_YOUR ASSIGNMENT_
Using the entries below, write out the line with "customer number: 10012169 -> 10011269", the line with "La Planète Bleue - vol.8: 72", and every line in between, exactly as each is written.

_SUPPLIED RECORDS_

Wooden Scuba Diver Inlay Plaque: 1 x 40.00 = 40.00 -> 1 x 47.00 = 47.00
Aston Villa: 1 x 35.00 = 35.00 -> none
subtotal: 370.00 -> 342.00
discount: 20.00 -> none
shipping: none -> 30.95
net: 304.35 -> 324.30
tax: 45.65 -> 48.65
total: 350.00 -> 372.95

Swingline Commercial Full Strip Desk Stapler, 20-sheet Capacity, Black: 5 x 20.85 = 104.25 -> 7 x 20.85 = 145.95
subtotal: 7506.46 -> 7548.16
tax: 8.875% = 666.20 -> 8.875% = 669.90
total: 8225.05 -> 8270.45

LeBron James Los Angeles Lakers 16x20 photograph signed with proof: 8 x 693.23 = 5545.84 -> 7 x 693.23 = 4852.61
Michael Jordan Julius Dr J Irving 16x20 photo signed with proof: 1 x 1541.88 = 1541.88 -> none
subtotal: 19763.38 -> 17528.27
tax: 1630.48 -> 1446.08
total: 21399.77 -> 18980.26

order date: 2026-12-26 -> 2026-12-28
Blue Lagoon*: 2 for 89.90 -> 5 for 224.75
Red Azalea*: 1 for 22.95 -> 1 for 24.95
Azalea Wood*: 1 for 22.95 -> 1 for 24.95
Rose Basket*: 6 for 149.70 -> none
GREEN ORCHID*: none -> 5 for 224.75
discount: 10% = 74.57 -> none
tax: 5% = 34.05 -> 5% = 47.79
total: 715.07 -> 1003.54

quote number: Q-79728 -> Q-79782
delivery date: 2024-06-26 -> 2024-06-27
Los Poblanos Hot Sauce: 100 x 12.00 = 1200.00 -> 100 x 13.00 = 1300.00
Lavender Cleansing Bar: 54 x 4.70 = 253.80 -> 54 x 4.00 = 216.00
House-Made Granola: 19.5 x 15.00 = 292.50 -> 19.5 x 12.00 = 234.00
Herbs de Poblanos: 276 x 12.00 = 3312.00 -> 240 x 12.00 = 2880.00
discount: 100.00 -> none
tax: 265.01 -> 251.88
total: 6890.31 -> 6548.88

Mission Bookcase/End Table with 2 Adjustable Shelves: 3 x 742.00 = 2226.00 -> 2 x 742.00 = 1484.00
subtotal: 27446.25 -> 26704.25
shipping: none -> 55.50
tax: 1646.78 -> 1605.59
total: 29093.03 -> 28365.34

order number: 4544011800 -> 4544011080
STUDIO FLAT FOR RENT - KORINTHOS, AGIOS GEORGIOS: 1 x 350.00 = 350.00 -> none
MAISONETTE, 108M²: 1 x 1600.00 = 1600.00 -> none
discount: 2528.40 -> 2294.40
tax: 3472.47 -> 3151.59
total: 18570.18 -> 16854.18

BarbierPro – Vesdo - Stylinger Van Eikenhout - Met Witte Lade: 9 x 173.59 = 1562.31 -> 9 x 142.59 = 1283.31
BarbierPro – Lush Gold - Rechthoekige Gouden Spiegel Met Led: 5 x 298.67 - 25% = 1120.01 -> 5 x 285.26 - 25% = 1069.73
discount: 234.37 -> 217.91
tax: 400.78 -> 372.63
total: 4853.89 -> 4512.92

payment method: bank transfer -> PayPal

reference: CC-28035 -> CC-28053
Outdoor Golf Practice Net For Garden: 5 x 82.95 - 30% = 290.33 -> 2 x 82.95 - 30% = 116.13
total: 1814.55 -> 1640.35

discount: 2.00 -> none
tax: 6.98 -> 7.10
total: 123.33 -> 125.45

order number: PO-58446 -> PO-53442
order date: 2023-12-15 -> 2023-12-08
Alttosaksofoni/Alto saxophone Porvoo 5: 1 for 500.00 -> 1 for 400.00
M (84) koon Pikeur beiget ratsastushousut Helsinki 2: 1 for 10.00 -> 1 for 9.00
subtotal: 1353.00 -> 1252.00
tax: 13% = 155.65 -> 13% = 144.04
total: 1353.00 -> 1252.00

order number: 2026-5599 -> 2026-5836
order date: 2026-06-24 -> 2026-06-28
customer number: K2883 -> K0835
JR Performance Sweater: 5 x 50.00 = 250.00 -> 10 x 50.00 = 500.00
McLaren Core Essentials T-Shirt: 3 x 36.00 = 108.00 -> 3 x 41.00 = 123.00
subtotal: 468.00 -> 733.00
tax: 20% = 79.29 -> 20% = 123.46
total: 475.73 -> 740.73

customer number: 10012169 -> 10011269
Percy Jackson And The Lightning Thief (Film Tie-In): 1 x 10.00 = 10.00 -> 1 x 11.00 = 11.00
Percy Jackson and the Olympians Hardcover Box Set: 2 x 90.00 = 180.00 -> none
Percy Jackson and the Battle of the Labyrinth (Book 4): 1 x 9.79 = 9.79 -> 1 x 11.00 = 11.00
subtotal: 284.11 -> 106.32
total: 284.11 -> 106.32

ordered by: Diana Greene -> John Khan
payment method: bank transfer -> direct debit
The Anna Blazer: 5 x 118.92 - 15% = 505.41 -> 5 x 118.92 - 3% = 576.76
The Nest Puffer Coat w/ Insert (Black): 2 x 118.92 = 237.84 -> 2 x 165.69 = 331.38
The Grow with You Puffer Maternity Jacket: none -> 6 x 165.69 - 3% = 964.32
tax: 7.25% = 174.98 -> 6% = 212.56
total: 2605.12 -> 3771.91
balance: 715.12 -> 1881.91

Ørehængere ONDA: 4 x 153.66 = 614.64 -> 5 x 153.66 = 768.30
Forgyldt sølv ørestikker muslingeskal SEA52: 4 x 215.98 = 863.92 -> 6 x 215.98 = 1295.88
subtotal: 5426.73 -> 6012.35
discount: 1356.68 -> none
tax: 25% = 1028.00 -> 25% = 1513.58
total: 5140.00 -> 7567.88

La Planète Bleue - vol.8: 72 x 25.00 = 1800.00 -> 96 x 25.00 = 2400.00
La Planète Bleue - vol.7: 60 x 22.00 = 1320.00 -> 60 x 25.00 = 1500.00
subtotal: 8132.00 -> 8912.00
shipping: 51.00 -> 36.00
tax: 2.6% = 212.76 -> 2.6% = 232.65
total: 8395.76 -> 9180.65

_REPLY TO THE EXERCISE_
customer number: 10012169 -> 10011269
Percy Jackson And The Lightning Thief (Film Tie-In): 1 x 10.00 = 10.00 -> 1 x 11.00 = 11.00
Percy Jackson and the Olympians Hardcover Box Set: 2 x 90.00 = 180.00 -> none
Percy Jackson and the Battle of the Labyrinth (Book 4): 1 x 9.79 = 9.79 -> 1 x 11.00 = 11.00
subtotal: 284.11 -> 106.32
total: 284.11 -> 106.32

ordered by: Diana Greene -> John Khan
payment method: bank transfer -> direct debit
The Anna Blazer: 5 x 118.92 - 15% = 505.41 -> 5 x 118.92 - 3% = 576.76
The Nest Puffer Coat w/ Insert (Black): 2 x 118.92 = 237.84 -> 2 x 165.69 = 331.38
The Grow with You Puffer Maternity Jacket: none -> 6 x 165.69 - 3% = 964.32
tax: 7.25% = 174.98 -> 6% = 212.56
total: 2605.12 -> 3771.91
balance: 715.12 -> 1881.91

Ørehængere ONDA: 4 x 153.66 = 614.64 -> 5 x 153.66 = 768.30
Forgyldt sølv ørestikker muslingeskal SEA52: 4 x 215.98 = 863.92 -> 6 x 215.98 = 1295.88
subtotal: 5426.73 -> 6012.35
discount: 1356.68 -> none
tax: 25% = 1028.00 -> 25% = 1513.58
total: 5140.00 -> 7567.88

La Planète Bleue - vol.8: 72 x 25.00 = 1800.00 -> 96 x 25.00 = 2400.00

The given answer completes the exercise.